Sensibilidad y especificidad

En los últimos tiempos dos conceptos estadísticos han entrado a formar parte de nuestra rutina docente y como fisioterapeutas. Dos conceptos muy importantes a dominar en esta tendencia actual de todos nosotros en la fisioterapia basada en la evidencia. Con una frecuente aparición en conferencias, jornadas y publicaciones uno debe entender exactamente su significado y su aplicación. Consciente de la dificultad que a más de uno le ha causado la comprensión exacta de estos términos (en nuestra Escuela los explico cada año a los alumnos de segundo curso) creo que una entrada a nuestro blog sobre estos dos conceptos contribuirá a su divulgación, su conocimiento y familiarización.

La fisioterapia, al igual que otras disciplinas del ámbito sanitario, utiliza en el proceso de diagnóstico pruebas y test clínicos para determinar que estructuras son las causantes del dolor o disfunción. A lo largo de los años se han descrito un gran abanico de estos test, con múltiples y discutidas variantes. Con la finalidad de ordenar tanta variabilidad y con el objetivo de evidenciar aquellas pruebas o test diagnósticos que mayor fiabilidad demuestran, se han realizado numerosos estudios otorgando un nivel de fiabilidad a todos ellos. Es aquí donde el conocimiento y dominio de estos términos pasa a ser indispensable, ya que los términos Sensibilidad y Especificidad son los que nos definen el grado de fiabilidad que tienen los test.

La sensibilidad es definida como un indicador de lo bueno que es un evaluador para identificar enfermedad/lesión.  Se calculada como la proporción de pacientes con enfermedad/lesión que dan positivo en el test.

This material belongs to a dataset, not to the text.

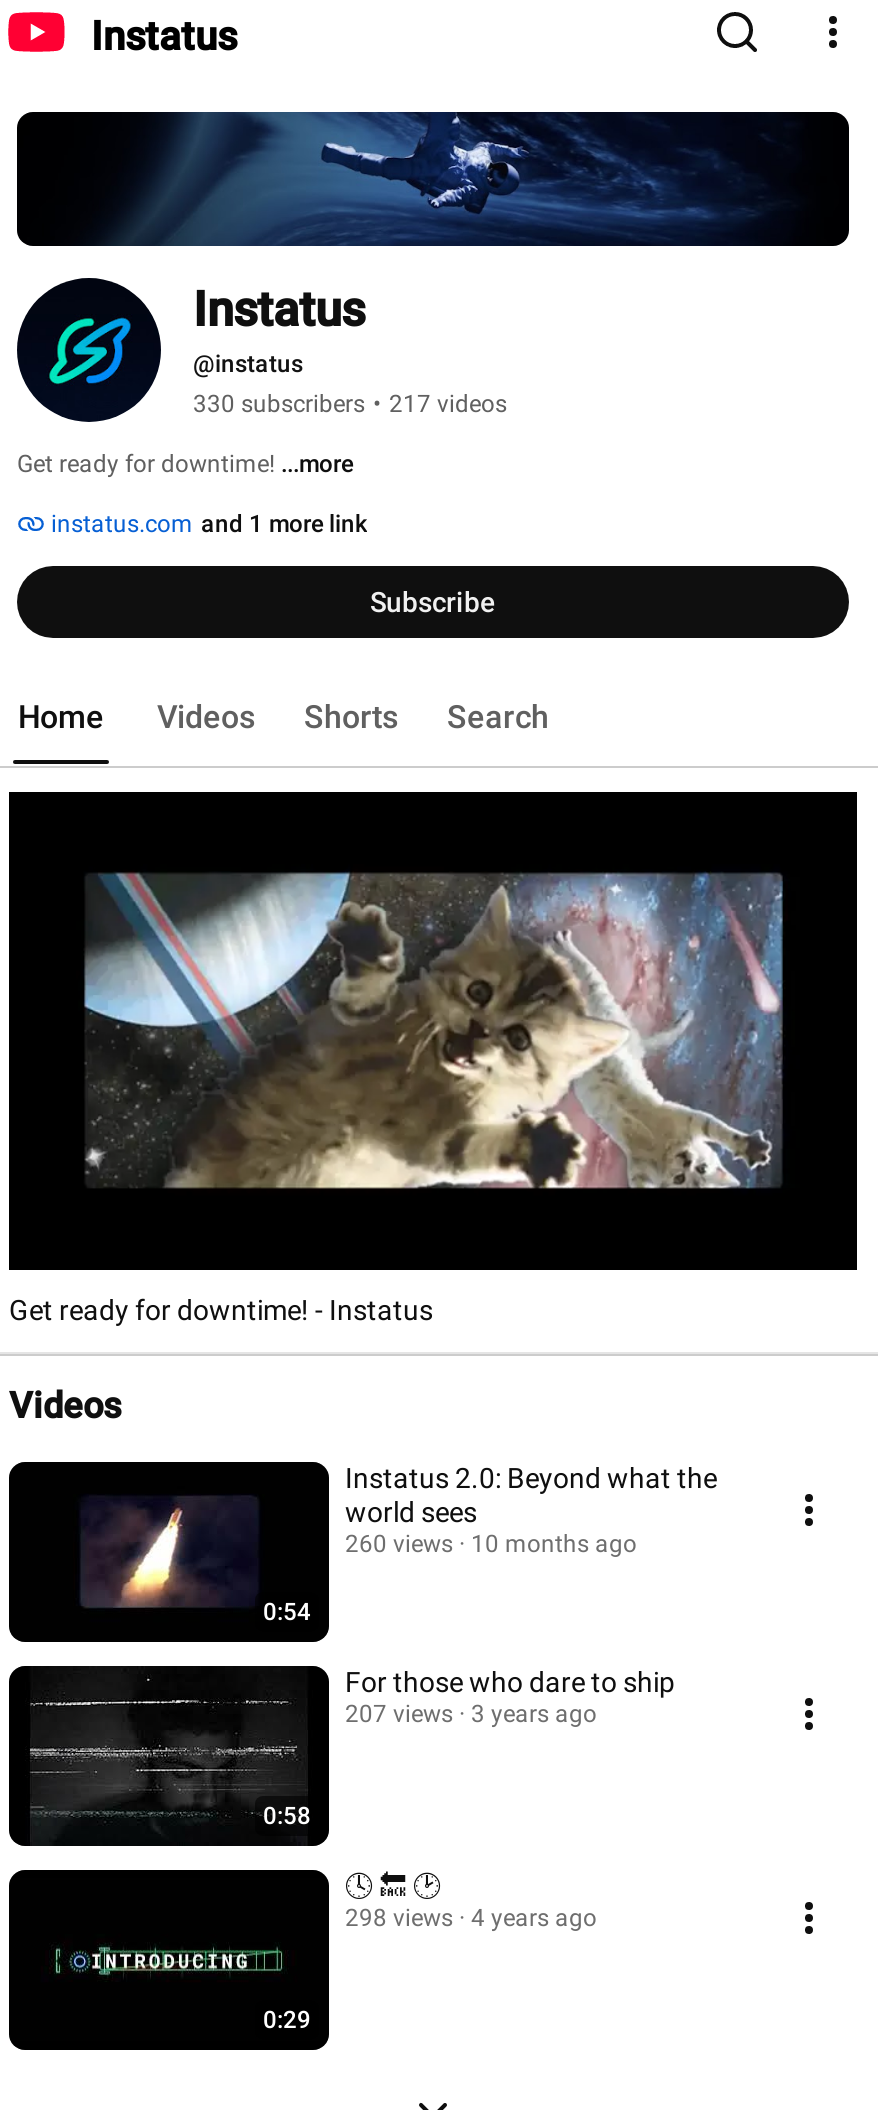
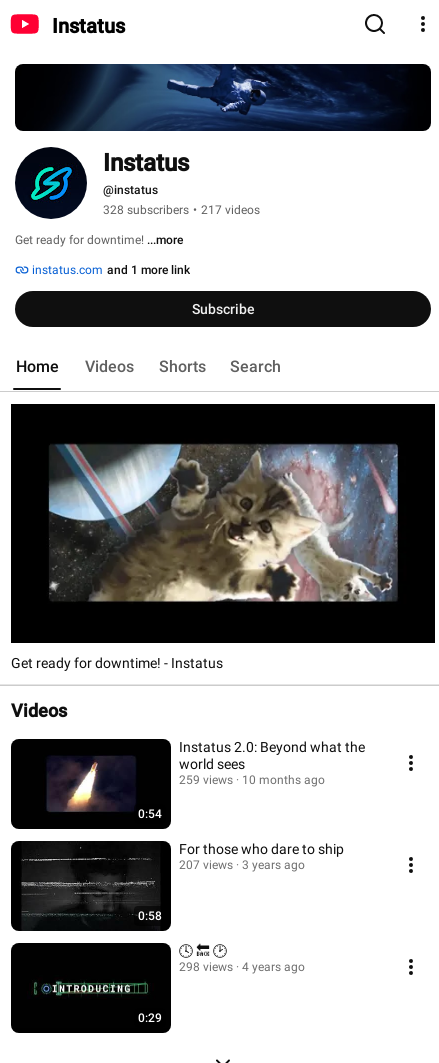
- 330 subscribers • 217 videos
+ 328 subscribers • 217 videos

- 260 views 10 months ago
+ 259 views 10 months ago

Sensibilidad= Verdaderos positivos/ [Verdaderos Positivos + Falsos Negativos]

La especificidad, por otro lado, es definida como un indicador de  lo bueno que es un evaluador para identificar aquellos casos donde no hay enfermedad/lesión. Se calcula como la proporción de pacientes sin enfermedad/lesión que dan negativo en el test.

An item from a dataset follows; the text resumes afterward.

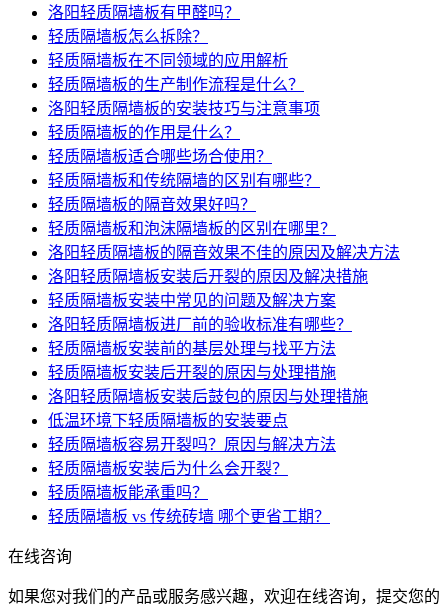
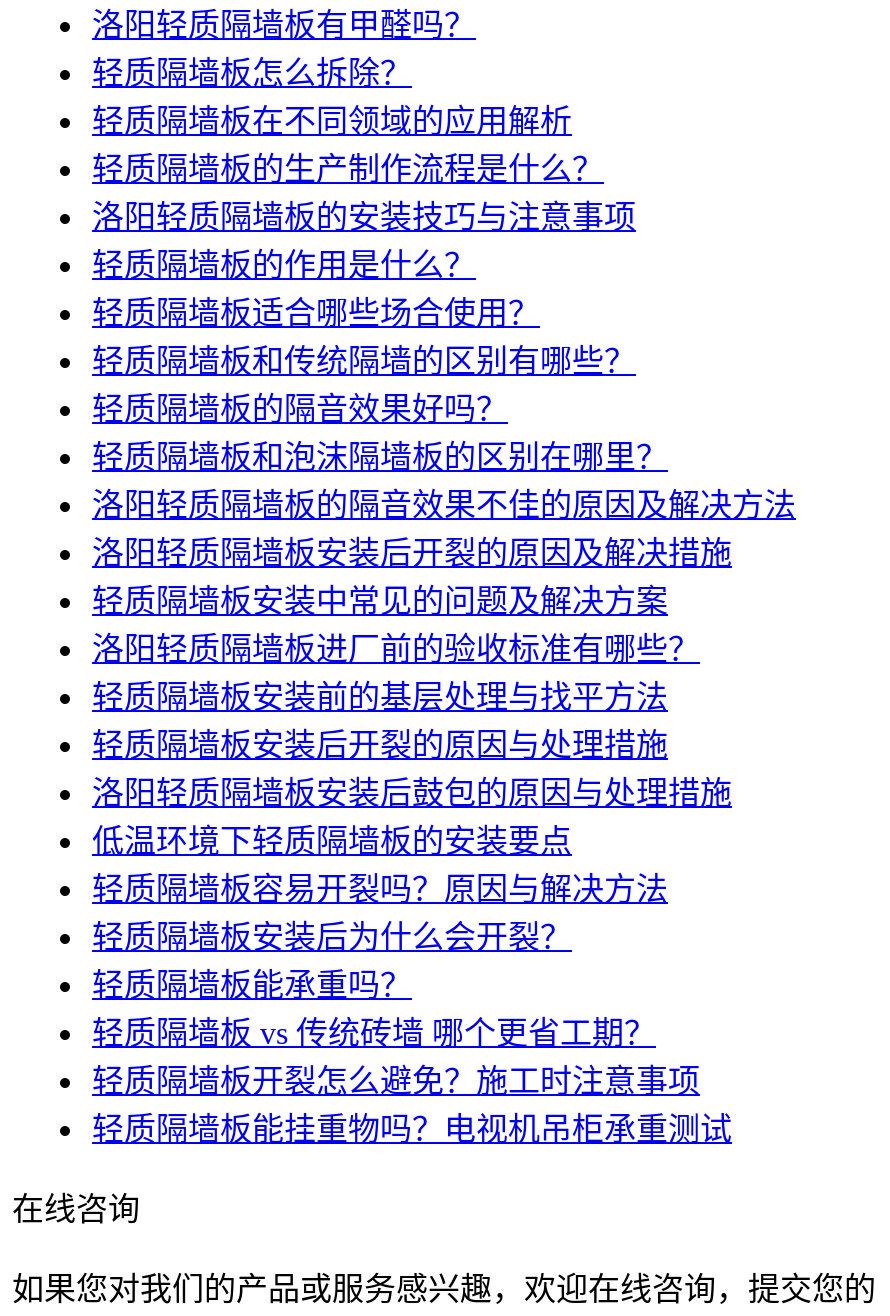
+ 轻质隔墙板开裂怎么避免？施工时注意事项
+ 轻质隔墙板能挂重物吗？电视机吊柜承重测试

Especificidad: Falsos positivos/ [Falsos Positivos + Verdaderos Negativos]

Así pues, como es lógico y fácil de interpretar, un test diagnóstico sería ideal si fuera capaz de identificar la enfermedad/lesión en todas las ocasiones que esta existiera (Sensibilidad 100%) e identificar la ausencia de esta en el resto de casos (especificidad 100%).

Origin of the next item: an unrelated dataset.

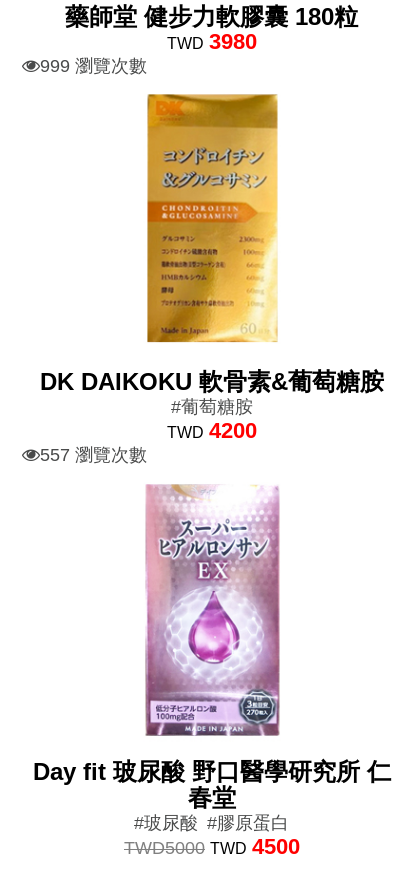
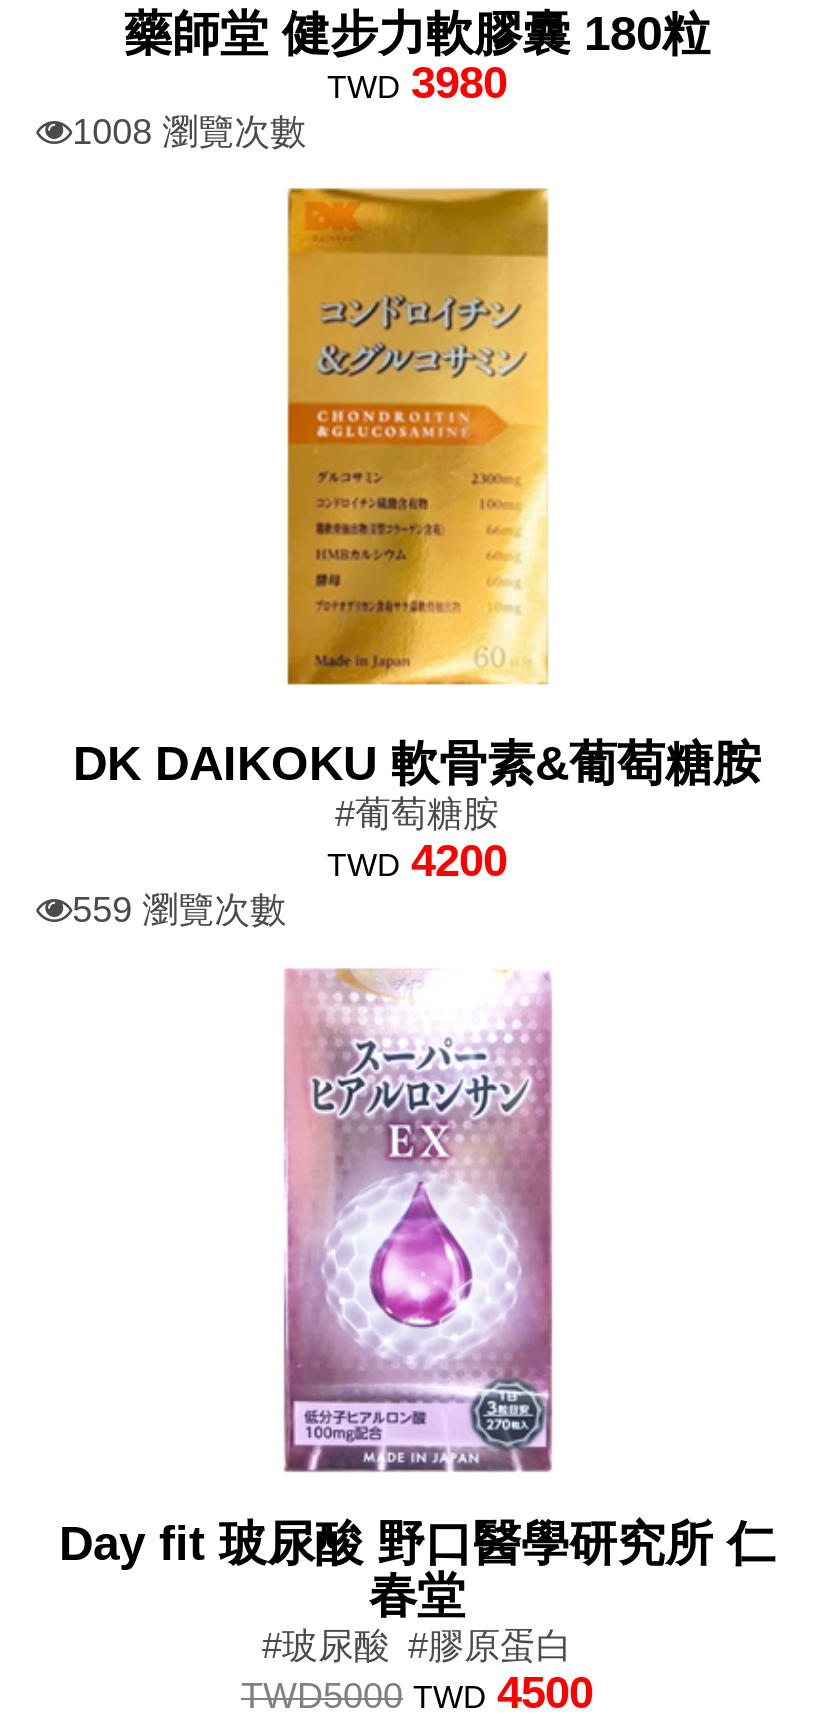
- 999 瀏覽次數
+ 1008 瀏覽次數

- 557 瀏覽次數
+ 559 瀏覽次數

Aumenta un poco la complejidad de la interpretación en el momento que aparecen porcentajes diferentes entre sensibilidad y especificidad. Aun así no es difícil.

Si un test tiene un porcentaje alto de sensibilidad (ej. 100%) pero por el contrario tiene un porcentaje bajo de especificidad significa que este test es capaz de identificar a todos los sujetos enfermos/lesionados, pero es tan sensible que detecta como positivos a muchos de los que no lo son. Cuando utilicemos este test tendremos que pensar en que de las veces que nos dé positivo, muchas de ellas el sujeto no será enfermo/lesionado. Por el contrario, serán correctamente clasificados todos los sujetos que nos den negativo. Este test es fiable al 100% cuando este nos da negativo (ausencia de enfermedad/lesión).

Por el contrario, si un test tiene un porcentaje alto de especificidad (ej. 100%) pero tiene un porcentaje bajo de sensibilidad significa que este test es capaz de identificar a todos los sujetos “sanos” pero es tan poco sensible que detecta como negativos a muchos de los que son enfermos/lesionados. Cuando utilicemos este test tendremos que pensar en que de las veces que nos dé negativo muchos de ellos el sujeto será enfermo/lesionado. Por el contrario, serán correctamente clasificados los sujetos que nos den positivo. Este test es fiable al 100% cuando este nos da positivo (presencia de enfermedad/lesión).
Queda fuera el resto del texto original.